There once was a donkey. His name was Barack.

Did anyone ever wonder why the democrat party ended up with a donkey as their mascot? Seriously, of all the animals in the world, a donkey? Weird.

But that's not at all what this post is about.

I had an interesting realization at some point yesterday. It's not particularly spiritual, insightful, or deep in any way. Just interesting.
I realized that I can put anything I want to on my blog.

"Uh, duh." You say. I would generally agree. But I was thinking more specifically about literature and satire. Let me explain.

When you want to publish a book, or an article, or a newspaper column, there are some things you just can't do. Not because you don't have the right to an opinion that differs from other people's. And not because we aren't in a free country. But for two main reasons: One, it's a career move. You have to be nice to people or you don't go anywhere. Two, also career related, no one will buy or print things that the public doesn't want to hear. People don't buy it, you don't get anywhere. That's about it.

It's all a popularity contest. You have to be more worried about what other people think, which I don't like, but it's a fact of life in jobs like that. Those jobs wouldn't exist without public interest and opinion.

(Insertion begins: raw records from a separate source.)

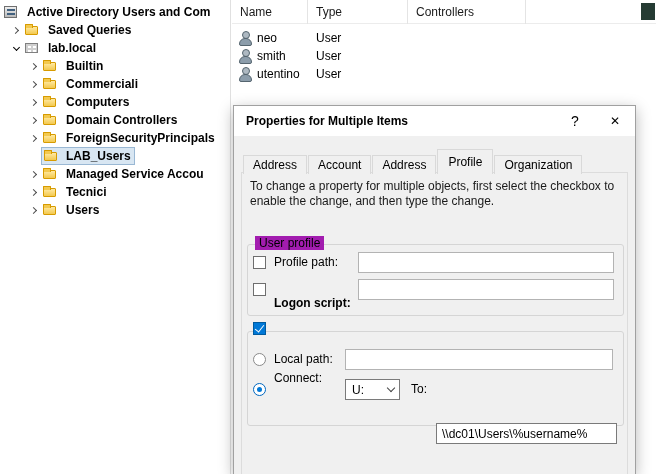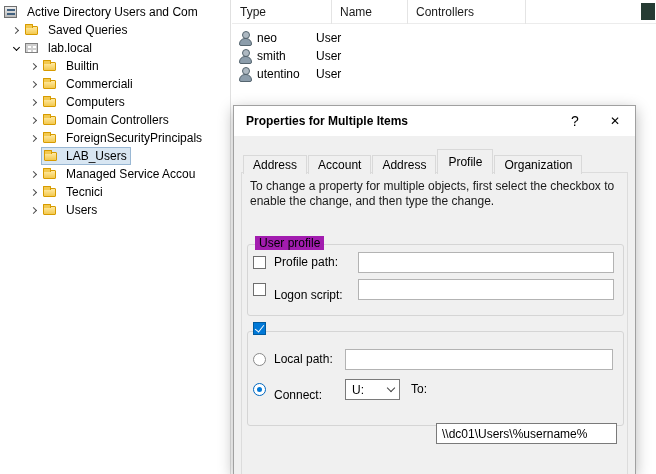--- a/index.html
+++ b/index.html
@@ -8,7 +8,7 @@
   .screen { position:relative; width:656px; height:474px; background:#fff; overflow:hidden; font-size:12px; color:#000; }
 
   
-  .tree-panel { position:absolute; left:0; top:0; width:231px; height:474px; background:#fff; border-right:1px solid #e0e0e0; padding-top:3px; z-index:1; }
+  .tree-panel { position:absolute; left:0; top:0; width:231px; height:474px; background:#fff; border-right:1px solid #e0e0e0; padding-top:3px; z-index:1;font-weight:bold; }
   .tree-row { display:flex; align-items:center; height:18px; white-space:nowrap; overflow:hidden; cursor:default; }
   .lvl0 { padding-left:3px; }
   .lvl1 { padding-left:8px; }

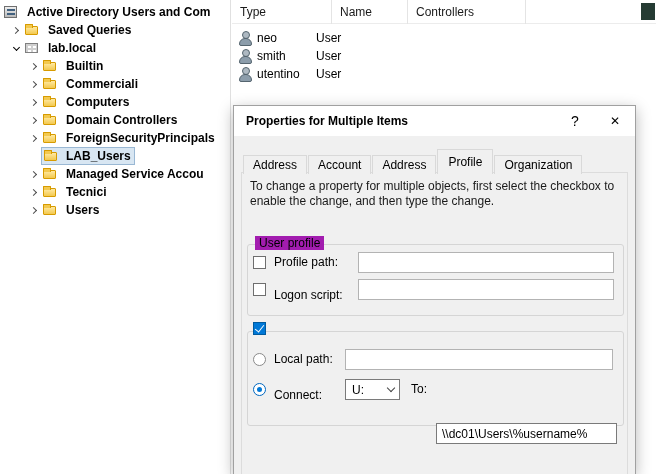--- a/index.html
+++ b/index.html
@@ -208,8 +208,8 @@
 
   <div class="list-panel">
     <div class="list-header">
+      <div class="col col-name">Name</div>
       <div class="col col-type">Type</div>
-      <div class="col col-name">Name</div>
       <div class="col col-desc">Controllers</div>
       <div class="col col-fill"></div>
     </div>

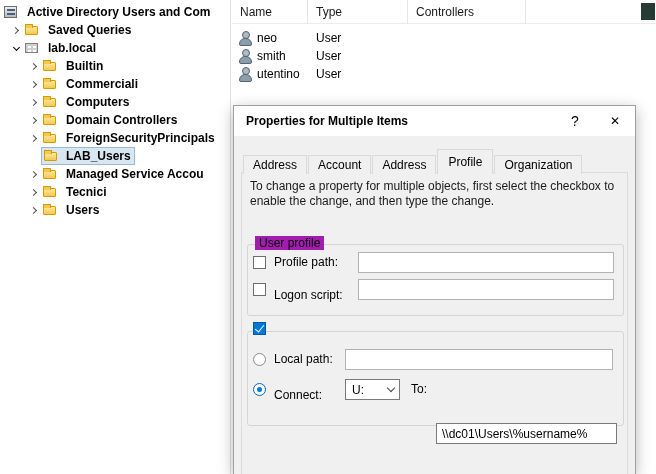--- a/index.html
+++ b/index.html
@@ -268,7 +268,7 @@
     <input class="field" style="left: 124px; top: 146px; width: 256px;" value="">
 
     <span class="checkbox" style="left:19px; top:177px;"></span>
-    <span class="ctl-label" style="left:40px; top:179px;">Logon script:</span>
+    <span class="ctl-label" style="left:40px; top:187px;font-weight:bold;">Logon script:</span>
     <input class="field" style="left: 124px; top: 173px; width: 256px;" value="">
 
     <div class="groupbox gb-home"></div>

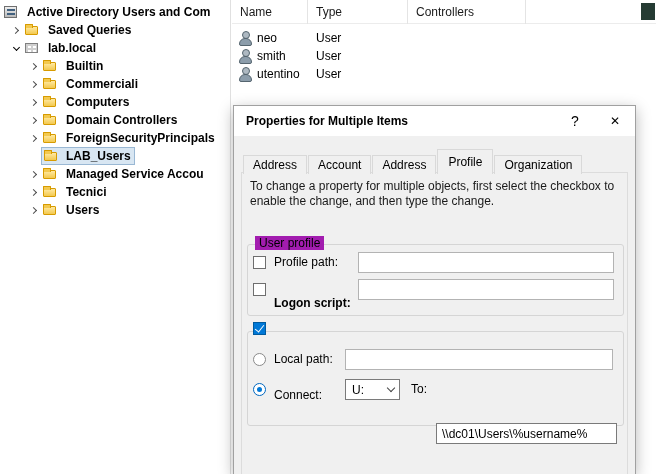--- a/index.html
+++ b/index.html
@@ -279,7 +279,7 @@
     <input class="field" style="left: 111px; top: 243px; width: 268px;" value="">
 
     <span class="radio selected" style="left:19px; top:277px;"></span>
-    <span class="ctl-label" style="left:40px; top:279px;">Connect:</span>
+    <span class="ctl-label" style="left:40px; top:262px;">Connect:</span>
     <div class="dropdown" style="left:111px; top:273px;">
       <span class="dd-val">U:</span>
       <span class="dd-chev">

But a blog is something entirely different. A blog is just a random cyberspace slew of inane babble, funny pictures, and occasional deep thought. Well, at least mine is. Some people may have more important or useful things to blog about. I certainly don't. But that's what makes this so cool. It doesn't matter who reads it. It doesn't matter if it changes anything or makes any difference. It doesn't affect my job or my standard of living. It just... well, is.

I've often thought about writing a story that either satirizes or comments on some of the strange oddities of human nature. I'm not entirely sure it will ever happen, because I'm really not as clever as I wish I was. But I continue to think about it. Something like that is tricky, though, for the exact reason that you can't just blurt out any old thing you want. As sad as it is to be constrained by public opinion, like I said, that's just how it is. You have to be really careful about what you say, and what you infer.

Like in the wizard of Oz, for example. There's this underlying symbolic meaning about the fight between using gold or silver for the monetary standard. I don't know if Mr. Baum meant it that way or not, but it's there all the same. But he never named the evil witch after the person he disagrees with, or blatantly says 'gold is better'. It's all subtle symbols like walking the path of the yellow brick road, etc. That's what you have to do, and I'm really not sure I'm witty enough, or even remotely subtle enough to pull that off.

But on my blog, I can do anything I like. If I wanted to start a story like this, I could:

Once upon a time, there was a little boy named Barack. Barack was a bitter, jealous, and misguided little boy, because he was so self conscious about his skin color. "Someday I'll show them," he said to himself. "Someday I'll be the president and do whatever I want! That'll teach them to make fun of my vaguely brown skin."

Obviously I'm not going to finish that. First of all, because it doesn't have any sort of plot or direction. I just made it up as an example. And second of all, because at the moment, I don't have anything political to say. I probably will do something ridiculous like that in the future, but not now. And not about that particular subject.

But I could finish it if I wanted to. It's pretty awesomly glorious to be able to make fun of anything I want, and no one can care. They can get mad, and make rude comments and stuff. But it's just a blog. So whatever. (shifty eyes)

Anyway, that's really all I wanted to say. Laters.